Primeira etapa do curso de Pedagogia Indígena é finalizada

Primeira etapa do curso de Pedagogia Indígena é finalizada

Ser um pedagogo. Esse é o desejo de Ananías Veríssimo, aluno do curso de Pedagogia Indígena ofertado pela Unicentro em parceria com as outras universidades estaduais paranaenses. Ele que é professor de língua guarani em escolas indígenas e decidiu fazer a graduação para aperfeiçoar a prática docente. “Essa pedagogia é um sonho para a gente enquanto guarani, enquanto os povos kaingang e xetá – as três etnias que residem em nosso estado do Paraná. A Unicentro veio trazer para nós uma nova experiência, um novo conhecimento e esse conhecimento nós vamos levar para a vida toda”, afirma. 

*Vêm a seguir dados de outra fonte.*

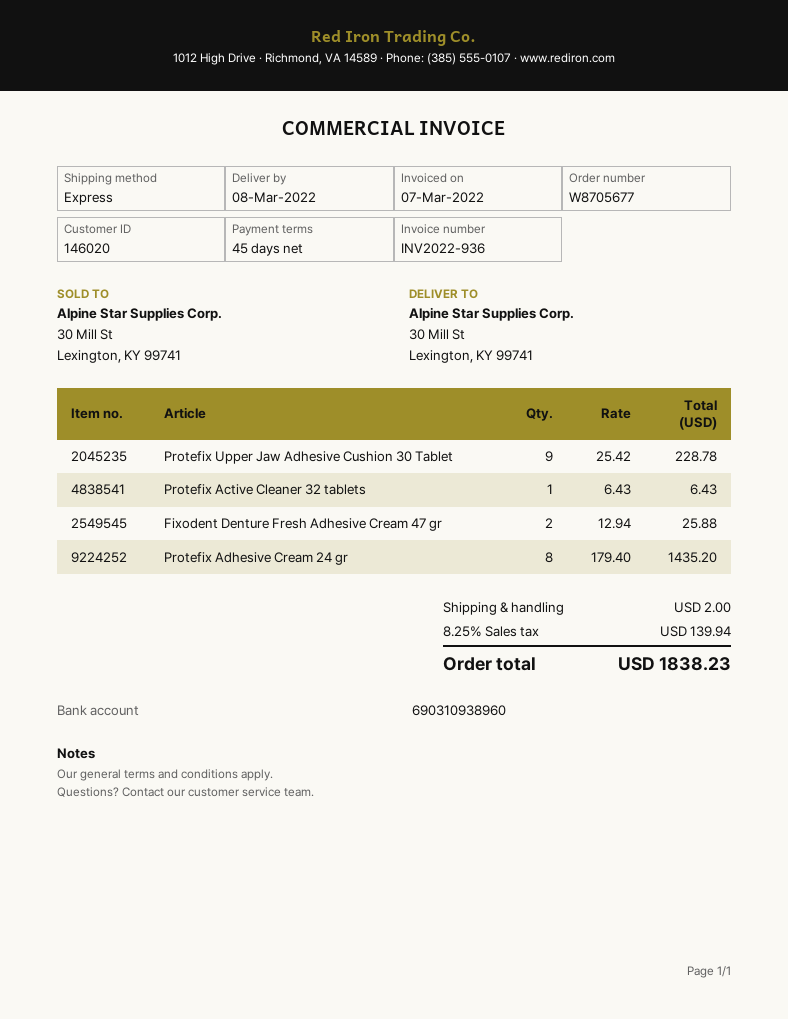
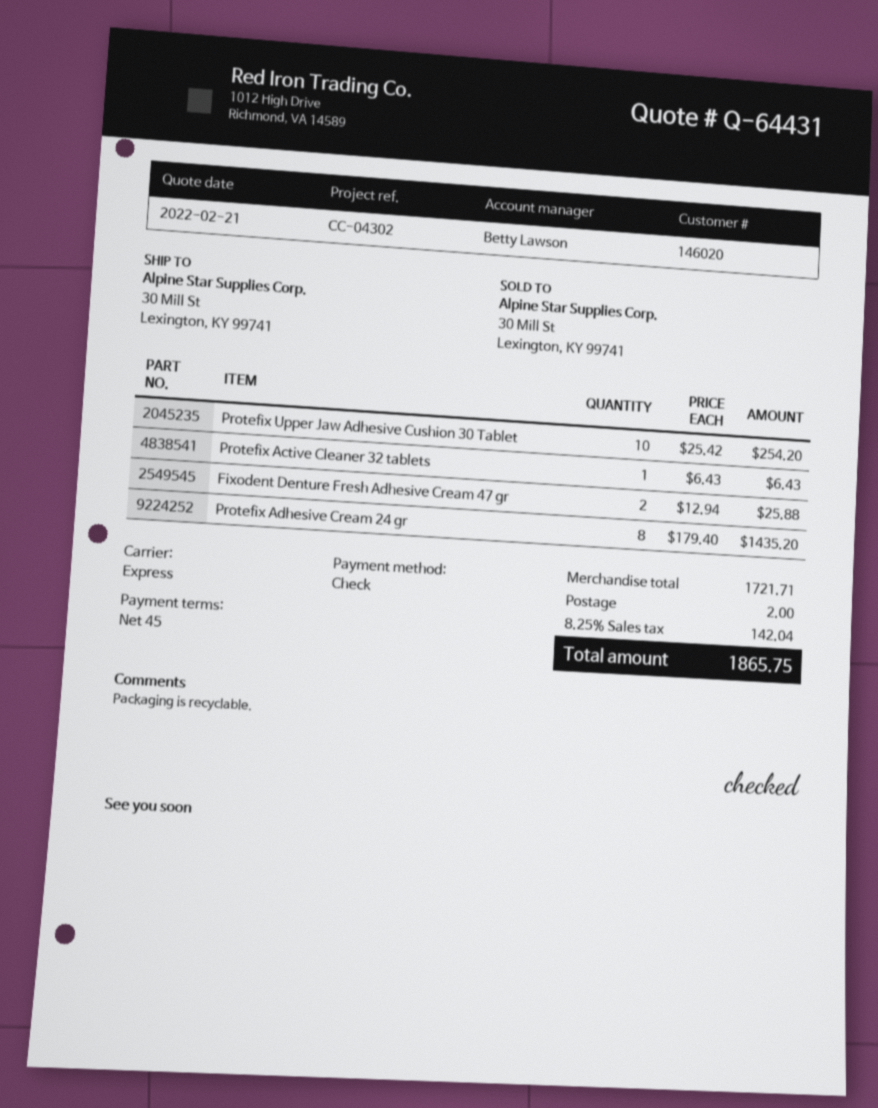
Protefix Upper Jaw Adhesive Cushion 30 Tablet: 9 x 25.42 = 228.78 -> 10 x 25.42 = 254.20
tax: 8.25% = 139.94 -> 8.25% = 142.04
total: 1838.23 -> 1865.75

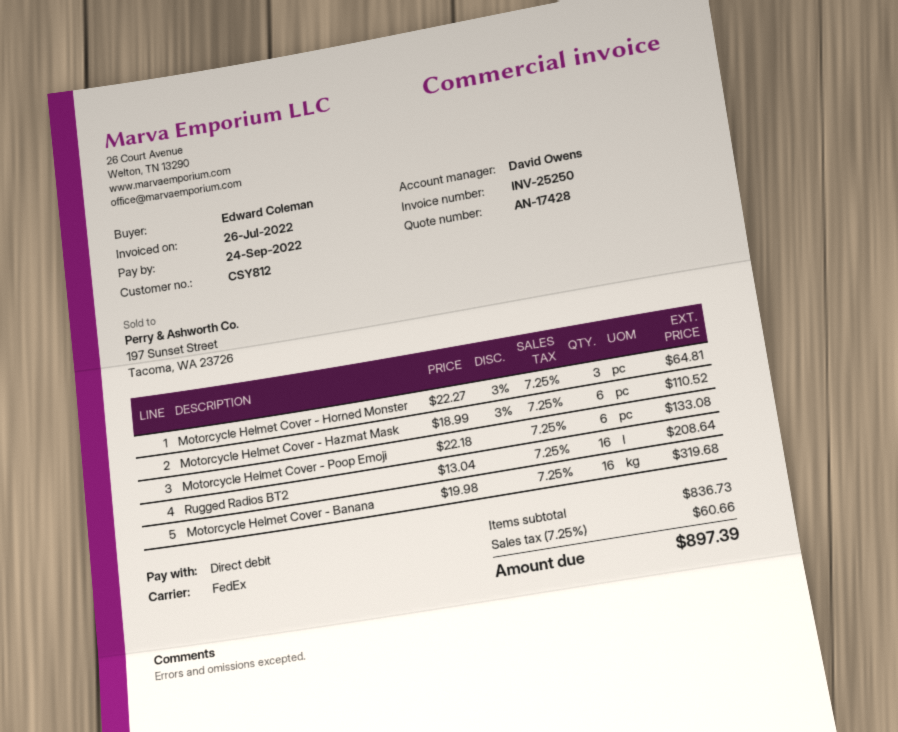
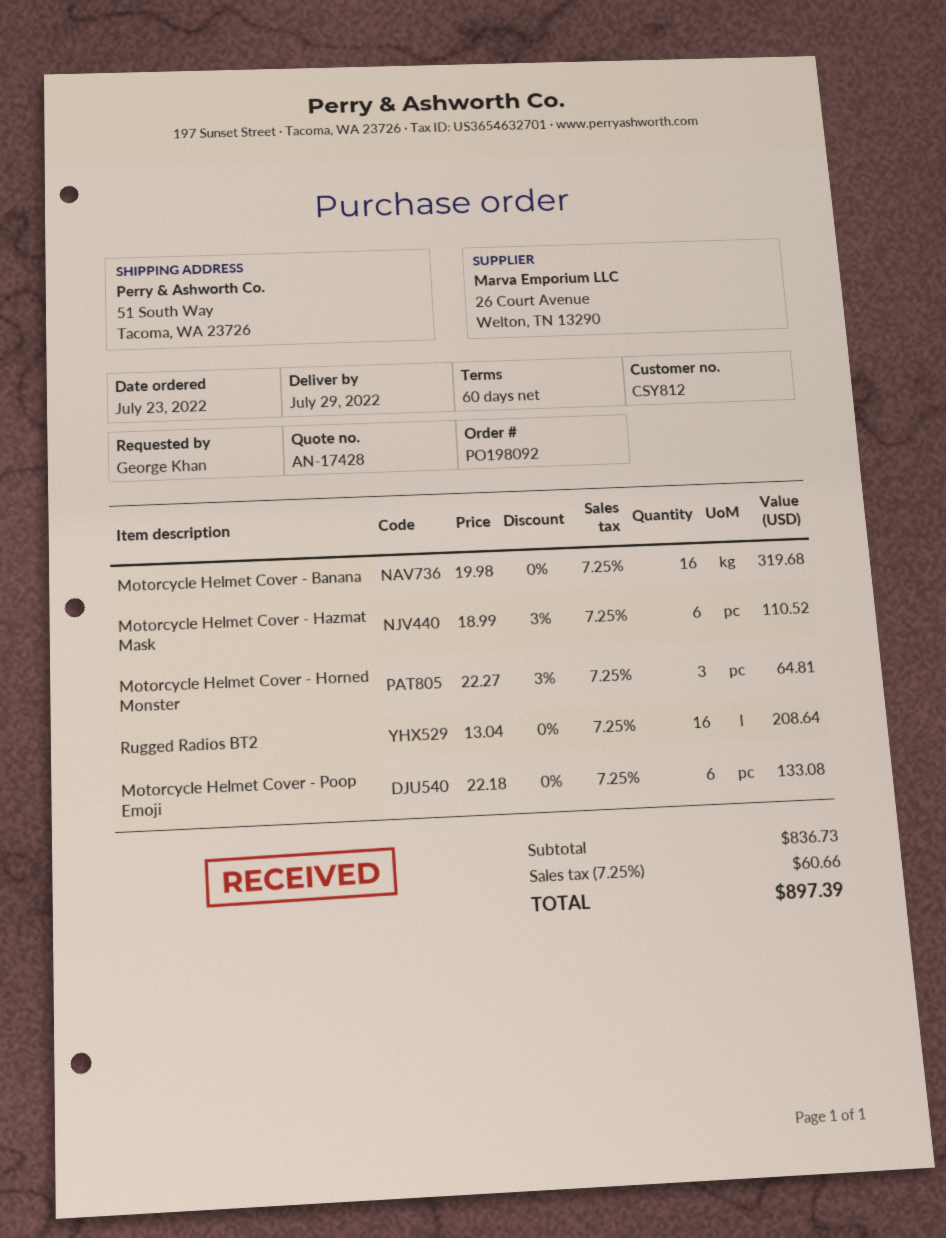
ordered by: Edward Coleman -> George Khan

A primeira etapa do curso, que é ofertado na modalidade de alternância, foi finalizada nessa semana. Agora, os alunos voltam para suas comunidades. Lá, eles vão aplicar o que aprenderam nos primeiros 40 dias de aulas. Para a coordenadora indígena da graduação, Ilda Bernardo, essa primeira etapa foi bem realizada. “Foi um aprendizado tão lindo! Uma troca de experiências também. Essa Pedagogia Indígena está sendo muito boa, tanto para os acadêmicos e tanto para nós que somos da coordenação”.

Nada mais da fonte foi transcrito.